BAGHDAD — The United States said Sunday it was evacuating some staff from its embassy and beefing up security as deadly explosions rocked the Iraqi capital and advancing militant Islamic insurgents released graphic images appearing to show its fighters massacring captured Iraqi soldiers.

The U.S. State Department said in a statement that an undisclosed number of staffers will be moved to Amman, Jordan or U.S. consulates elsewhere in Iraq not immediately threatened by the insurgent group, the Islamic State of Iraq and the Levant, or ISIL.

It said the embassy would remain fully operational with “some additional U.S. government security personnel.” The embassy, inside the Green Zone near the Tigris River, employs thousands of people, some local hires and others from the United States.
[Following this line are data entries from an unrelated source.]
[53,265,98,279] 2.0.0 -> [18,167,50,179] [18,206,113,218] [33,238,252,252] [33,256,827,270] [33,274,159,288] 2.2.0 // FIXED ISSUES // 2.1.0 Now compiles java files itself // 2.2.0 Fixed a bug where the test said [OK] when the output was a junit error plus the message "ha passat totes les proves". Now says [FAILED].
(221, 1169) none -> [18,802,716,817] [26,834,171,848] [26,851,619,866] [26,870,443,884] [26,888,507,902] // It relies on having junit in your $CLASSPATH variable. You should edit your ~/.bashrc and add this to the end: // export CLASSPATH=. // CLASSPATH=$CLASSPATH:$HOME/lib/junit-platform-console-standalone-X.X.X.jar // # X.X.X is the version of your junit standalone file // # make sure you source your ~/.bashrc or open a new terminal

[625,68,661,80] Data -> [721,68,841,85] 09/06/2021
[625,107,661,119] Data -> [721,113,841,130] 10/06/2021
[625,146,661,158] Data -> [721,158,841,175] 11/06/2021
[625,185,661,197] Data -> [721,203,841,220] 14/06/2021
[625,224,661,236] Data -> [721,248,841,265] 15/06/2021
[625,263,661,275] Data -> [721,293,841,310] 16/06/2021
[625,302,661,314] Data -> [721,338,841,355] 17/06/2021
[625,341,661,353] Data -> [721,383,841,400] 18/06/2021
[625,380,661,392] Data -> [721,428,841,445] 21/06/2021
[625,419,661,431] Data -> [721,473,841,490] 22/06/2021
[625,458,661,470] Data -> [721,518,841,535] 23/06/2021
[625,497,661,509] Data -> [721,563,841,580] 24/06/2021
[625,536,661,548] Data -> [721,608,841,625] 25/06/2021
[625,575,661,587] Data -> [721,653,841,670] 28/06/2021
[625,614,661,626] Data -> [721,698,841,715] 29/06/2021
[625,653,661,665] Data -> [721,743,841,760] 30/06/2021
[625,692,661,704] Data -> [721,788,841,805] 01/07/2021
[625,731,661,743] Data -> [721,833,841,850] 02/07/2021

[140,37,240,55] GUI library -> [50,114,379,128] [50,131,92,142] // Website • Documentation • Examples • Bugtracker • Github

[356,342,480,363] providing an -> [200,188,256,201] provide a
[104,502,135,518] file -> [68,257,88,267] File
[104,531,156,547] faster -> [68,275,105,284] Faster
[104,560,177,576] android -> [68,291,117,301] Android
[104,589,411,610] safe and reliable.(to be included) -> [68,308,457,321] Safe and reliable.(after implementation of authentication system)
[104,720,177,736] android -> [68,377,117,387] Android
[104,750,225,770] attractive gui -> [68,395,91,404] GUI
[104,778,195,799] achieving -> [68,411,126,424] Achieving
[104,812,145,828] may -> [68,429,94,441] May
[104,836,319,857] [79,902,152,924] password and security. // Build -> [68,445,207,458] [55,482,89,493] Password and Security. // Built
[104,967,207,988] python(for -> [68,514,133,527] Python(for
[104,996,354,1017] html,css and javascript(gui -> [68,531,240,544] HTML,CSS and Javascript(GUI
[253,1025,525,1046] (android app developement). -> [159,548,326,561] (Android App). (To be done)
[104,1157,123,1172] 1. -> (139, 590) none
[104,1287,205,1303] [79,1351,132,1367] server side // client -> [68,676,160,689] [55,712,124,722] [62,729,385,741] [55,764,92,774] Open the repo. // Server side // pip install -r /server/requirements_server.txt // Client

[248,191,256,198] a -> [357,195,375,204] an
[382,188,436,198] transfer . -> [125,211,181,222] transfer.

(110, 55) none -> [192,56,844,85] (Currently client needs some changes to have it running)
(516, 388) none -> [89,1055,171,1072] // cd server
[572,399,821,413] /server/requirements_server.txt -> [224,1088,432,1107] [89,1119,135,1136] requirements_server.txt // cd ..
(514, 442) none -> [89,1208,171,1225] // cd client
The development came as photos posted on a militant website show what look to be masked fighters of the Islamic State of Iraq and the Levant loading captives onto flatbed trucks before forcing them to lie face-down in a shallow ditch with their arms tied behind their backs. The bodies of the captives are then shown, soaked in blood after being shot.

The Associated Press said the images were verified and were consistent with its reporting. Iraq’s top military spokesman, Lt. Gen. Qassim al-Moussawi, confirmed the authenticity of the photos Sunday and said he was aware of cases of mass murder of Iraqi soldiers.

Meanwhile, a string of explosions in Baghdad killed at least 15 and wounded more than 30 on Sunday. A car bomb early Sunday killed 10 and wounded 21 in the city center. After nightfall, another explosion went off in the area, killing two and wounding five. A third blast hit near a falafel shop in the Sadr City district, killing three and wounding seven.

Still, the Iraqi military pointed to signs of progress its troops were regaining their footing.

The Iraqi military repelled an assault by insurgents on a strategic town close to the Syrian border, military officials said. Fierce fighting erupted in the early morning hours in Tal Afer, about 30 miles west of Mosul, and the only larger town in Nineveh province not under control by ISIL.

“The army with the help of residents of the city managed to stop the attack on the city,” said Qassim Atta, spokesman for the Iraqi military.

Military officials said army helicopters destroyed 50 cars full of ISIL fighters Sunday, adding it also killed 279 “terrorists” in the past 24 hours.

Residents who fought against the militants described a chaotic scene.

“The ISIL attacked the town from four directions but we were ready to fight back,” said Mohamad Ahmad, a resident of Tal Afer. “We endured for hours, they came in big numbers and we fought along with Iraqi army to protect the city.”

Tal Afer is strategic city and ISIL considers it key to their plan to create an Islamic state spanning Iraq and Syria.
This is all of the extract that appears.